Thursday, October 16, 2008

Live From Long Island

There's something disturbingly onanistic about enjoying blogging an event while not actually enjoying the event. Still, as it appears to be the only way I can haul myself through a presidential debate, here I am again in the company of the Channel Formerly Known As News 24.


Or rather I would be, except my digibox for some reason can't pick up one of the BBC multiplexes so I can only get analogue BBC2 and in one of those engineering works during major sporting event moments, BBC2 is giving us a replay of Ding Junhui vs Graham Holt and not BBC News as it normally would be now. What I have, therefore, is Sky News, which hopefully isn't going to piss me off by cutting to the ads in due course.


The table format feels rather like a boxing match in a football stadium, with the action dwarfed by the surroundings. There's a fundamental dichotomy in the format; the candidates are closer than they've been before, but the table is in the way to prevent them taking swings at each other. Again, right from the start there's a difference in style, with McCain talking to the format and Obama talking to the camera.


Unsurprisingly McCain ducks the first exchange when Obama pins his plan to help homeowners as another bailout to the banks, instead leading with the story of Barack and the plumber from Ohio. That exchange reminds me once again of that great Bartletism; “That's the problem with the American Dream, everybody's preparing for the day they're going to be rich.”


Still, it's a good exchange to have, because it really is about the fundamental questions, about trickle-down versus trickle-up. It's a debate I'd kind of like us to have too; redistribution is fine if it allows, as Obama suggests, Joe the Plumber to be able to start his own business sooner. That sort of economic change matches the political change we as Lib Dems are looking for.
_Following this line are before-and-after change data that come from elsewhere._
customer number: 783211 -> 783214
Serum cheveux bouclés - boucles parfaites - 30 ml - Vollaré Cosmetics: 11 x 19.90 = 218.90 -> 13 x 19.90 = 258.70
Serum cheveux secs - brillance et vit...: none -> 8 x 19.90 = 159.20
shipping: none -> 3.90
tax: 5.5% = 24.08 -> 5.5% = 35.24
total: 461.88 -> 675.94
In the first of what may be many recommendations tonight, if you haven't seen Simon Schama's new series yet, catch it on iPlayer. The idea that the American Dream is finally facing the reality that there is a limit to the resources the USA can provide is critical to the answers we're seeing to question two, with Obama tightening the belts and McCain looking for new ways to scrape the barrel.
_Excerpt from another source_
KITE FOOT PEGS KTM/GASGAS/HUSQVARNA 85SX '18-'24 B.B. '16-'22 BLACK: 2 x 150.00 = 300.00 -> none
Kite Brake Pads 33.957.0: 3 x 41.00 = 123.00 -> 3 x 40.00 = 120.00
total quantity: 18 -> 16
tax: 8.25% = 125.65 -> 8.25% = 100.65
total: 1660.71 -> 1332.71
Interesting that McCain again brings up the projector in the planetarium; if my first refutation of that wasn't enough, consider that other West Wing classic, the four-hundred dollar ash tray. On the matter of balanced budgets generally, McCain brings up the spending freeze in New York; I'd refer you to my favourite political columnist, Tuesday Morning Quarterback, for an intriguing look at why balanced budgets may not be the Washington problem you think.
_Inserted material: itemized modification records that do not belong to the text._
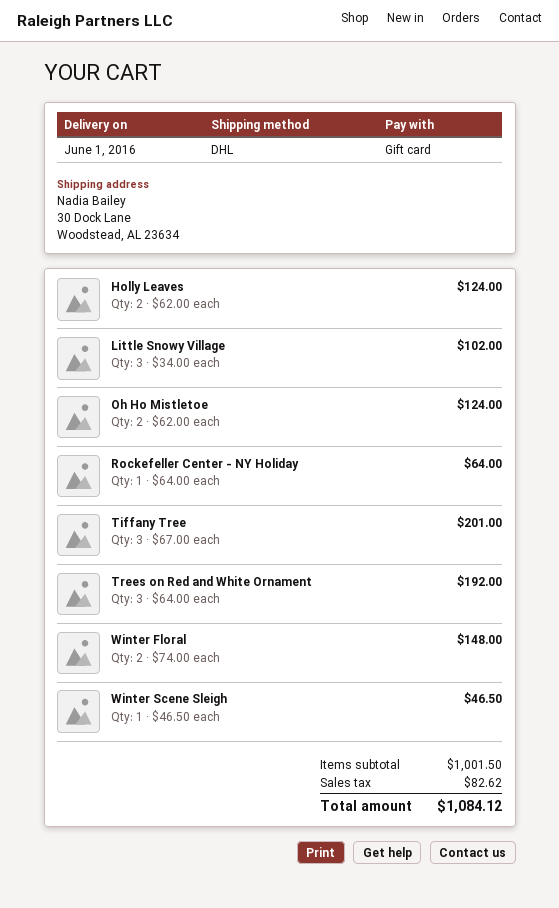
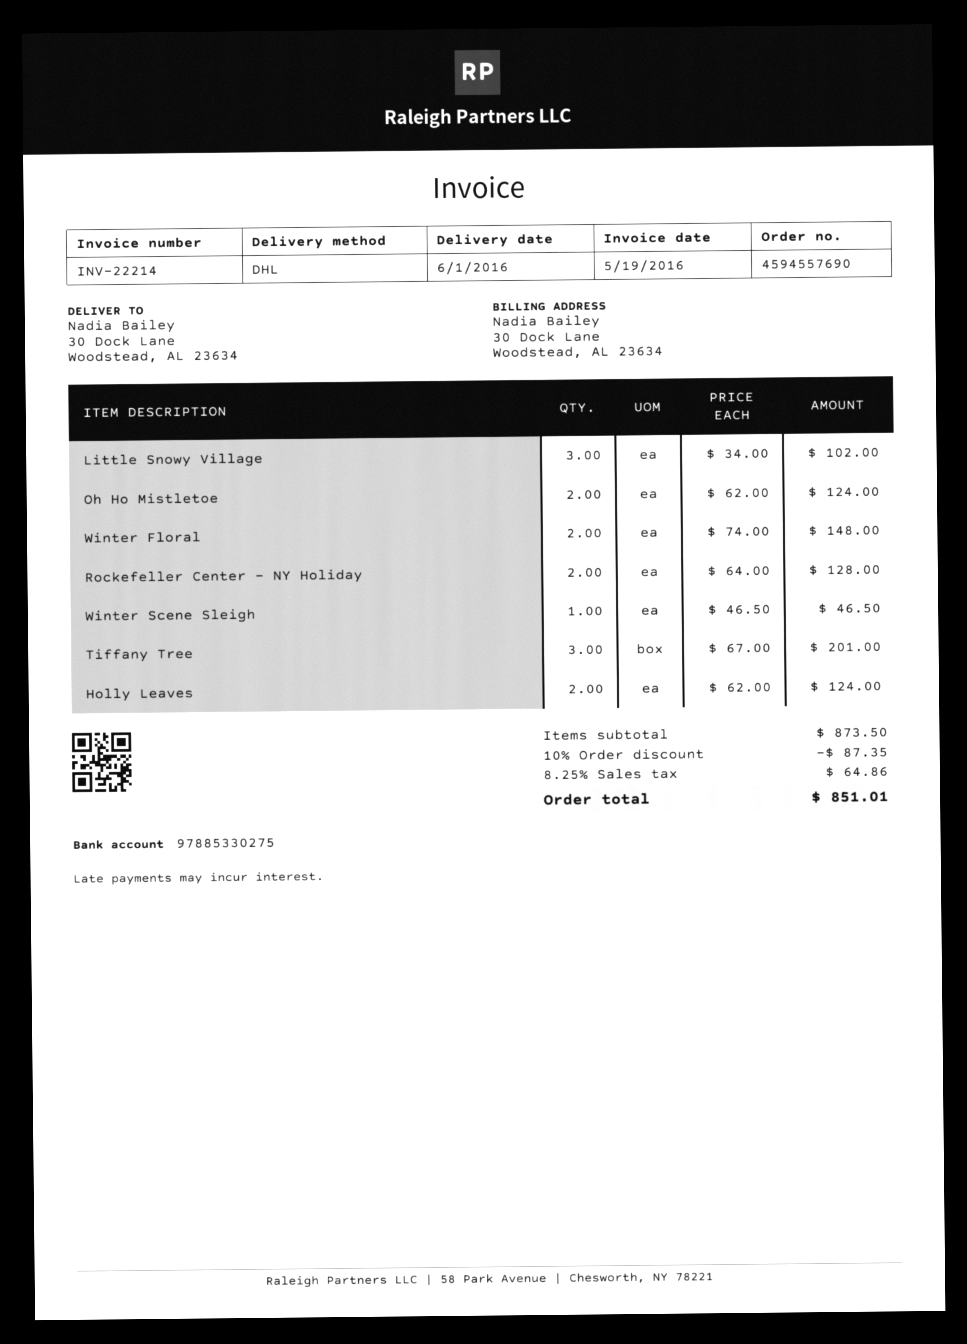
Rockefeller Center - NY Holiday: 1 x 64.00 = 64.00 -> 2 x 64.00 = 128.00
Trees on Red and White Ornament: 3 x 64.00 = 192.00 -> none
subtotal: 1001.50 -> 873.50
discount: none -> 10% = 87.35
tax: 82.62 -> 64.86
total: 1084.12 -> 851.01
The copycatting here is quite breathtaking; McCain sledgehammers in with an “I am not Spock” moment, then Obama responds listing the rows he's had with the oft-forgotten core vote of the Democratic Party (the teachers unions and environmentalists).


Rarely has the answer to a question been so long when a simple no would suffice. Asking them to say what the ads have said to their faces is absolutely right, but the answers are unsurprisingly evasive on both sides. McCain calls Obama out again on the town hall meetings, which works less well after he failed to kick butt in the one we had. He also keeps going to the amount of money spent, which is fine if people care about the nuances of electoral law but how likely is that? All raising the money suggests is that Obama has raised more money than anyone ever, which at some point has to reinforce the faith so many people have in him.


The result is a pox on both houses, though my feeling is that Obama's answers are more statesmanlike and more about the culture and the politics, rather than the details of the attack ads. It might work for McCain, but Obama got to make a full defence and the discussion was about McCain attacking Obama and not the other way around. Again, not being a voter it's difficult to know.


The questions continue to be excellent; “why is your running mate better than his?” is wonderfully playground. Obama's answer is entirely about Biden, with not a hint of kicking Palin while she's down. Most interesting is how McCain opens with “America has gotten to know Sarah Palin”; hang on, the central plank of your campaign is that we don't know Obama after two years of a campaign and now you're saying they know Palin after two months? While we're on her, if you haven't seen this John Cleese video, you really should...



It's Bartletisms again though, as McCain mentions and then Obama reiterates that Palin has united the Republican Party; I can't tell you how much I wanted a “what you've done is bring the right together with the far right.” Then again, I did have the visceral thrill of McCain describing the partition of Iraq as cockamamie and Iraq as a whole as united; as a supporter of Kurdistan I got a major kick out of that piece of stupidity.


My one worry with Obama is that he's very good with numbers, which I love but you have to wonder whether the voters do. McCain's attack, “it's eloquent but you have to look carefully at the words” is the right one and it's a shame he gets it through on one of my great bugbears, free trade agreements without labour rights requirements; and as I'm reading Mark Thomas' book on Coca-Cola and the murder of trade union workers in Colombia, I'm delighted that he raised them in showing why free trade with Colombia isn't the no-brainer McCain says it is.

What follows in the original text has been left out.